- Task directions
Beneath this instruction is a listing. Transcribe from it only the stretch from the line with "makes both empirical" through the line with "- The article", both end lines included, exactly as written.

::: Source data

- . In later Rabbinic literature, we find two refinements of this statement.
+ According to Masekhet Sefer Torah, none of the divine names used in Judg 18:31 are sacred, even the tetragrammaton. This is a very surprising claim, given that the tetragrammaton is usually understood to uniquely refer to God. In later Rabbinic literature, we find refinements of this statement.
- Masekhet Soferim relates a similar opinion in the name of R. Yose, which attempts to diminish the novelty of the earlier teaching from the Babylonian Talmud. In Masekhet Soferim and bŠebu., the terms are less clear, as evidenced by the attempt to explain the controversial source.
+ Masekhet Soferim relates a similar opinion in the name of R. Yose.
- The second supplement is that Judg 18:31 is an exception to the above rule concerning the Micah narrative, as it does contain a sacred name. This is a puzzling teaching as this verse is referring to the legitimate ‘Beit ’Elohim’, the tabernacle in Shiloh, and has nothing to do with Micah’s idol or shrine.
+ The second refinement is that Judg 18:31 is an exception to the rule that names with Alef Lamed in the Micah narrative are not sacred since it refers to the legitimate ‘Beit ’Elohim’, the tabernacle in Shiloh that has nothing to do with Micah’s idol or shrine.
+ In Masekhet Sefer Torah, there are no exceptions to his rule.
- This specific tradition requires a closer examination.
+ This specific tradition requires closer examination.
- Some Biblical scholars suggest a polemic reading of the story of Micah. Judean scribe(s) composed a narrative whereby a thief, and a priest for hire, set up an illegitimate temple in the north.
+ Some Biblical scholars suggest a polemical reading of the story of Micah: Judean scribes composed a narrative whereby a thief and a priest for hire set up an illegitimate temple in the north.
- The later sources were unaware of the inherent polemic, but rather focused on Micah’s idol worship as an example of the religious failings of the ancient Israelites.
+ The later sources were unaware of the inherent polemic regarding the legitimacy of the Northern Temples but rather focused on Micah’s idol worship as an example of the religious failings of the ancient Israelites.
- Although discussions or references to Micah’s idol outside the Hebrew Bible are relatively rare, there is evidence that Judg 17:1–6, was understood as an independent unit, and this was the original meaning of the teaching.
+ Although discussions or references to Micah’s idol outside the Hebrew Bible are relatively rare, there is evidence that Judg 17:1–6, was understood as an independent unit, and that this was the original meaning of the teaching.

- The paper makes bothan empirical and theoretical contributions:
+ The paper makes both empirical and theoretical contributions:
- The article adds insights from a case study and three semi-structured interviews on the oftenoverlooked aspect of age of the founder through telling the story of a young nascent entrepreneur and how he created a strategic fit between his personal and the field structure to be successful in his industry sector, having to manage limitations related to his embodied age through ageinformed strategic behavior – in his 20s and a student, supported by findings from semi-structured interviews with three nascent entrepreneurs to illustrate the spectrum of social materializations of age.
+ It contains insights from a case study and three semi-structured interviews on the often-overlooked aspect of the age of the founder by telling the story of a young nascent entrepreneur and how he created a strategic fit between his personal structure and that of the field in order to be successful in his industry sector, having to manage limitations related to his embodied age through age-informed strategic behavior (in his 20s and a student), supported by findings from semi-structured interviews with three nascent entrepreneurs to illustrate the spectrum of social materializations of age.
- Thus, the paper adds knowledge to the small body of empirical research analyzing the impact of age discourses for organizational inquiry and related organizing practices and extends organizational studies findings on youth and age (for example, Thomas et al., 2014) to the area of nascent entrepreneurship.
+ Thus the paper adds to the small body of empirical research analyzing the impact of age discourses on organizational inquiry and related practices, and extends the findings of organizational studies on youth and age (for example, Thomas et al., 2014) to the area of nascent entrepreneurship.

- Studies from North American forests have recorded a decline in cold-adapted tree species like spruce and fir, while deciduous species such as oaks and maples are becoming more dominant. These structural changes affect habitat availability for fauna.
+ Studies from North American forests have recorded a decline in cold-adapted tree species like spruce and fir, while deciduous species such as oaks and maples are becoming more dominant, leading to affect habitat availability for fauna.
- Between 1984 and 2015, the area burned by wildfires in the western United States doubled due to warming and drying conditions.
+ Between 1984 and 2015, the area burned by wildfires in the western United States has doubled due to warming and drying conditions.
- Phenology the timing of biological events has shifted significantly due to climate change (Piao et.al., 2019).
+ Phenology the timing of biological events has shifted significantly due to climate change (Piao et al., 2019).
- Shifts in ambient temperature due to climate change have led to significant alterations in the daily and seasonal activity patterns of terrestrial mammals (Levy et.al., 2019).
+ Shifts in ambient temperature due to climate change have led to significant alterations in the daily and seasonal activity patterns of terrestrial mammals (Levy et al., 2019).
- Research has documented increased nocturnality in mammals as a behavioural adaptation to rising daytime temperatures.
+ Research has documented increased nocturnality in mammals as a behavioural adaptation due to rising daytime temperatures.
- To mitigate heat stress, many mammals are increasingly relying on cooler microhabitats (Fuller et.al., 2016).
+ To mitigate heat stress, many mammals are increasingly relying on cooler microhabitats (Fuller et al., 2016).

::::::

- Answer to the exercise
+ The paper makes both empirical and theoretical contributions:
- The article adds insights from a case study and three semi-structured interviews on the oftenoverlooked aspect of age of the founder through telling the story of a young nascent entrepreneur and how he created a strategic fit between his personal and the field structure to be successful in his industry sector, having to manage limitations related to his embodied age through ageinformed strategic behavior – in his 20s and a student, supported by findings from semi-structured interviews with three nascent entrepreneurs to illustrate the spectrum of social materializations of age.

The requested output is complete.